_Task details_
With no omissions, write out every record given below.
============================================================
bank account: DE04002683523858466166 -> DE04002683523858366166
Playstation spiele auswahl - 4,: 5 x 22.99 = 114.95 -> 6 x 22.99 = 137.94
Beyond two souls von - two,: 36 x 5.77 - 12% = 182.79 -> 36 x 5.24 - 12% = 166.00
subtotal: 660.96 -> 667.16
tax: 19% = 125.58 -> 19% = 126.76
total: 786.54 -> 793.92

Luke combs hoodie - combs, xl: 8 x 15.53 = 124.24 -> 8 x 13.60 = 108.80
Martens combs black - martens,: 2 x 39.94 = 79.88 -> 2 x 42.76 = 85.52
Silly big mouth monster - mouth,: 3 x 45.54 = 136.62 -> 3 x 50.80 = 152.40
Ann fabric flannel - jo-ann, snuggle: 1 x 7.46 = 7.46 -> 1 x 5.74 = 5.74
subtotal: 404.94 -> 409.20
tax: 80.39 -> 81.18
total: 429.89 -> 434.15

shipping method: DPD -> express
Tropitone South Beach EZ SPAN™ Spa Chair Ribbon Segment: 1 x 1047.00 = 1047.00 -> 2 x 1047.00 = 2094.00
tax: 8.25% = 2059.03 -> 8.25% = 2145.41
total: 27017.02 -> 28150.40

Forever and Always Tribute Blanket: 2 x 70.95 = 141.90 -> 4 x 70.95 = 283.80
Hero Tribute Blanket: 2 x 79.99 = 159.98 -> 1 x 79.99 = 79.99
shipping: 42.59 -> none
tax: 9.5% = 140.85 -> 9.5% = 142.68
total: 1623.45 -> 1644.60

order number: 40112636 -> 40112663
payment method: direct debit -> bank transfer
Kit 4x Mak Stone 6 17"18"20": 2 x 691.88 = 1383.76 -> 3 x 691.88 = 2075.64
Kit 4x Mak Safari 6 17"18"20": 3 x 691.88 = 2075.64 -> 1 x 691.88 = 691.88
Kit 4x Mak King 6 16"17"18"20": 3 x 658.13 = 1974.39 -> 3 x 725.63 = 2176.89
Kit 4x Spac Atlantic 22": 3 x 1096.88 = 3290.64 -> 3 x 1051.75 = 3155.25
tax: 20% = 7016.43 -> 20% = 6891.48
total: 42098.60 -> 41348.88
============================================================
_Expected answer_
bank account: DE04002683523858466166 -> DE04002683523858366166
Playstation spiele auswahl - 4,: 5 x 22.99 = 114.95 -> 6 x 22.99 = 137.94
Beyond two souls von - two,: 36 x 5.77 - 12% = 182.79 -> 36 x 5.24 - 12% = 166.00
subtotal: 660.96 -> 667.16
tax: 19% = 125.58 -> 19% = 126.76
total: 786.54 -> 793.92

Luke combs hoodie - combs, xl: 8 x 15.53 = 124.24 -> 8 x 13.60 = 108.80
Martens combs black - martens,: 2 x 39.94 = 79.88 -> 2 x 42.76 = 85.52
Silly big mouth monster - mouth,: 3 x 45.54 = 136.62 -> 3 x 50.80 = 152.40
Ann fabric flannel - jo-ann, snuggle: 1 x 7.46 = 7.46 -> 1 x 5.74 = 5.74
subtotal: 404.94 -> 409.20
tax: 80.39 -> 81.18
total: 429.89 -> 434.15

shipping method: DPD -> express
Tropitone South Beach EZ SPAN™ Spa Chair Ribbon Segment: 1 x 1047.00 = 1047.00 -> 2 x 1047.00 = 2094.00
tax: 8.25% = 2059.03 -> 8.25% = 2145.41
total: 27017.02 -> 28150.40

Forever and Always Tribute Blanket: 2 x 70.95 = 141.90 -> 4 x 70.95 = 283.80
Hero Tribute Blanket: 2 x 79.99 = 159.98 -> 1 x 79.99 = 79.99
shipping: 42.59 -> none
tax: 9.5% = 140.85 -> 9.5% = 142.68
total: 1623.45 -> 1644.60

order number: 40112636 -> 40112663
payment method: direct debit -> bank transfer
Kit 4x Mak Stone 6 17"18"20": 2 x 691.88 = 1383.76 -> 3 x 691.88 = 2075.64
Kit 4x Mak Safari 6 17"18"20": 3 x 691.88 = 2075.64 -> 1 x 691.88 = 691.88
Kit 4x Mak King 6 16"17"18"20": 3 x 658.13 = 1974.39 -> 3 x 725.63 = 2176.89
Kit 4x Spac Atlantic 22": 3 x 1096.88 = 3290.64 -> 3 x 1051.75 = 3155.25
tax: 20% = 7016.43 -> 20% = 6891.48
total: 42098.60 -> 41348.88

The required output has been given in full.